Soit C le capital total, qui se divise en un capital constant c et un capital variable v, et qui produit une plus‑value pl. Alors pl´ désigne le taux de plus‑value, c'est-à-dire pl´ = pl/v, et p´ désigne le taux de profit, c'est-à-dire pl/C.

[4].       [321ignition] Cf. notamment: Le Capital, Livre 1er, Paris, Messidor/Éditions sociales, 1983, Chapitre 22, Sous-chapitre 3: "Partage de la survaleur en capital et en revenu. La théorie de l'abstinence" (dont un extrait ici ►).

[5].       Le texte allemand est bien unproduktiv. Le contexte cependant montre qu'il ne peut pas s'agir ici du "travail improductif" au sens habituel, dans la théorie marxiste, mais seulement d'un travail dont la productivité est très faible. (N. R.)

[6].       Le Capital, Livre I, t. III, chap. XXVI, p. 153. (N. R.)

          [321ignition] Le Capital, Livre 1er, Paris, Messidor/Éditions sociales, 1983, Chapitre 24, p. 803.

[7].       Dans la première édition "force de production"; corrigé d'après le manuscrit de Marx. (N. R.)

[8].       Dans la première édition, Sturz (effondrement); corrigé sur la base du manuscrit de Marx. (N. R.)

[9].       Traduction littérale du texte allemand. (N. R.)

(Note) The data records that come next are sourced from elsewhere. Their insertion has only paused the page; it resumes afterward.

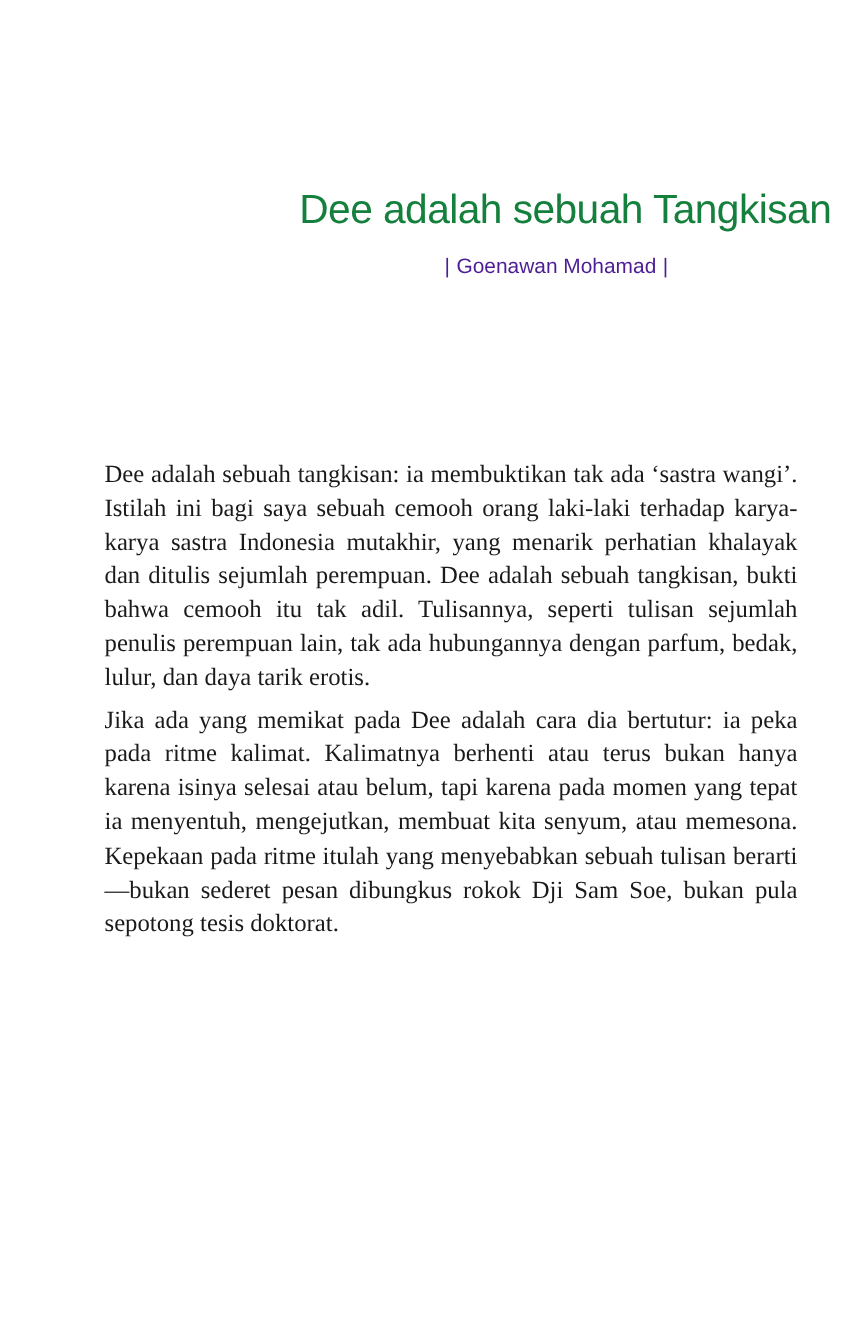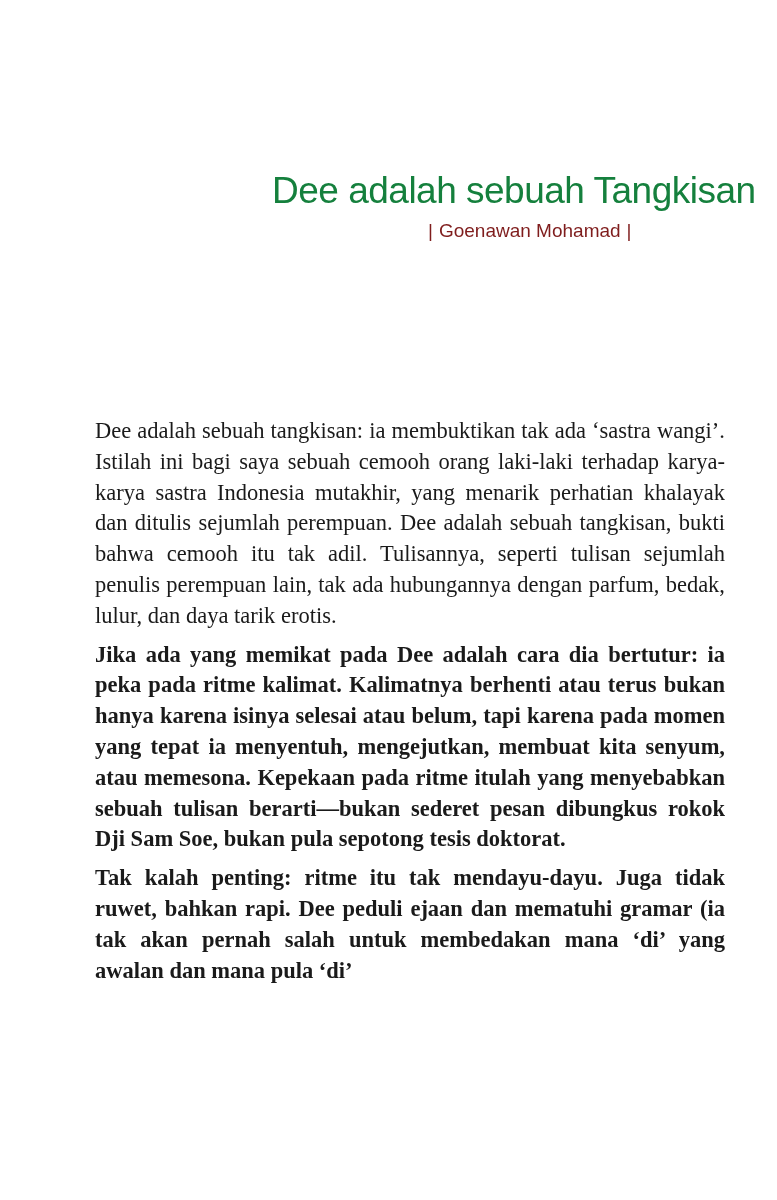"| Goenawan Mohamad |" .author { color: #7f1d1d -> #4c1d95; margin-left: 24px -> none; top: 220px -> 232px }
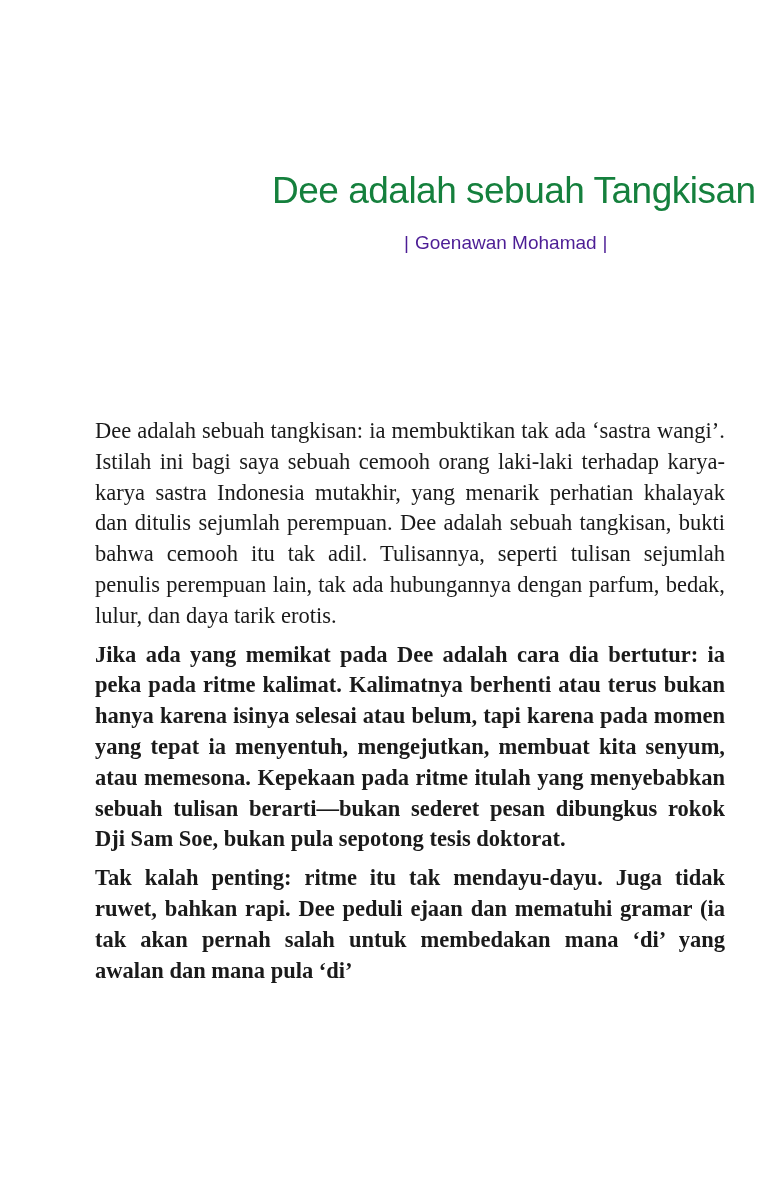"Jika ada yang memikat pada" .body p.indent { font-weight: bold -> none }
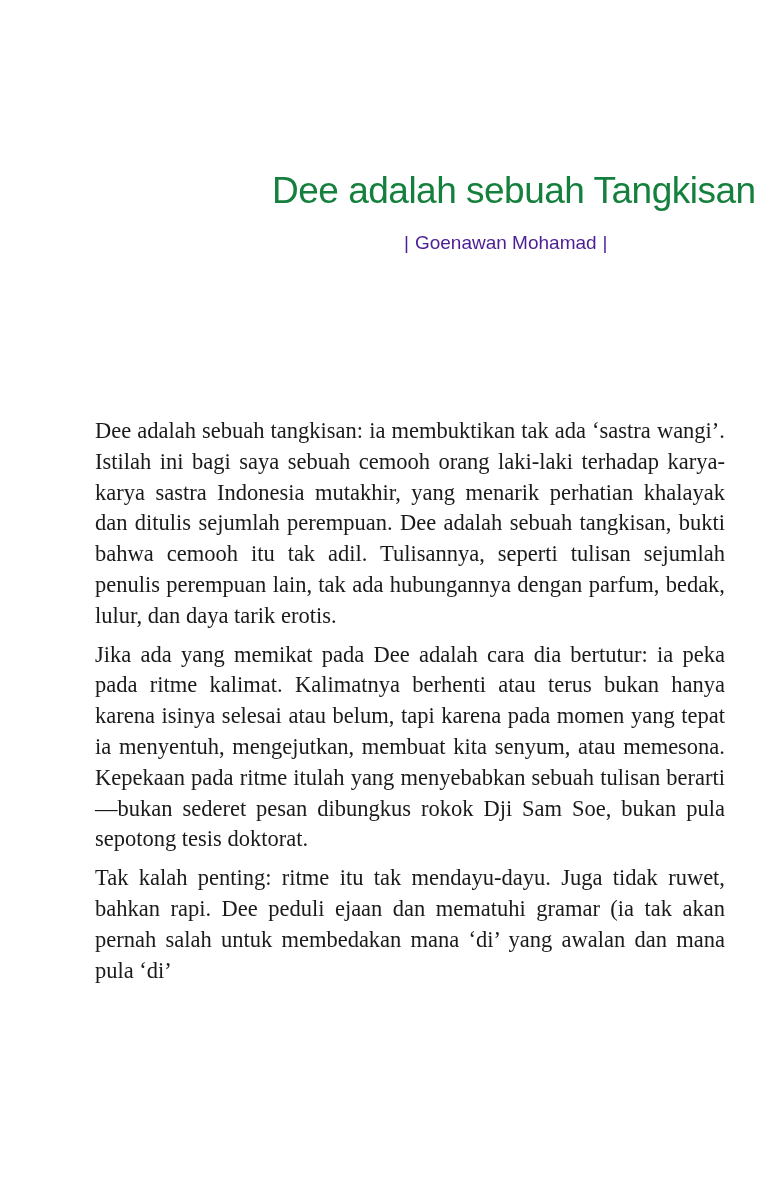"Tak kalah penting: ritme itu" p.indent { html: <p>Tak kalah penting: ritme itu tak mendayu-dayu. Juga tidak ruwet, bahkan rapi. Dee peduli ejaan dan mematuhi gramar (ia tak akan pernah salah untuk membedakan mana ‘di’ yang awalan dan mana pula ‘di’</p> -> none }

[10].     Le Capital, Livre I, t. II, chap. XV, p. 76‑77. (N. R.)

          [321ignition] Le Capital, Livre 1er, Paris, Messidor/Éditions sociales, 1983, Chapitre 13, p. 440‑441:

Si l'on considère la machinerie exclusivement comme moyen de rendre le produit meilleur marché, la limite de son utilisation réside dans le fait que la production proprement dite de celle-ci coûte un moindre travail que celui que son utilisation permet de remplacer. Pour le capital, cependant, cette limite s'exprime d'une manière plus étroite. Puisqu'il ne paye pas le travail employé, mais la valeur de la force de travail employée, l'utilisation des machines sera pour lui limitée par la différence entre la valeur des machines et la valeur de la force de travail qu'elles remplacent. Comme la division de la journée de travail en travail nécessaire et surtravail est différente selon les pays, ou dans un même pays selon les époques, ou encore à une même époque selon les branches d'activité ; comme en outre le salaire réel de l'ouvrier tantôt descend au-dessous de la valeur de sa force de travail, tantôt monte au-dessus, la différence entre le prix de la machinerie et le prix de la force de travail qu'elle est censée remplacer variera fortement, même si la différence entre la quantité de travail nécessaire à la production de la machine et la quantité globale du travail qu'elle remplace reste la même*. Mais c'est seulement la première différence qui détermine pour le capitaliste lui-même les coûts de production de la marchandise, et qui, par les lois impératives de la concurrence, l'influence.

* Note de la deuxième édition. Dans une société communiste la machinerie jouerait donc tout autrement que dans la société bourgeoisie.

[11].     Dans la première édition en allemand: Progressive au lieu de Progression. (N. R.)

[12].     Ce qui précède est entre crochets parce que quelques développements, bien que rédigés d'après une note du manuscrit de Marx, vont plus loin que la matière fournie par l'original. (F. E.)

[13].     Richard Jones: An introductory Lecture on political economy, Londres, 1833, p. 50 et suiv.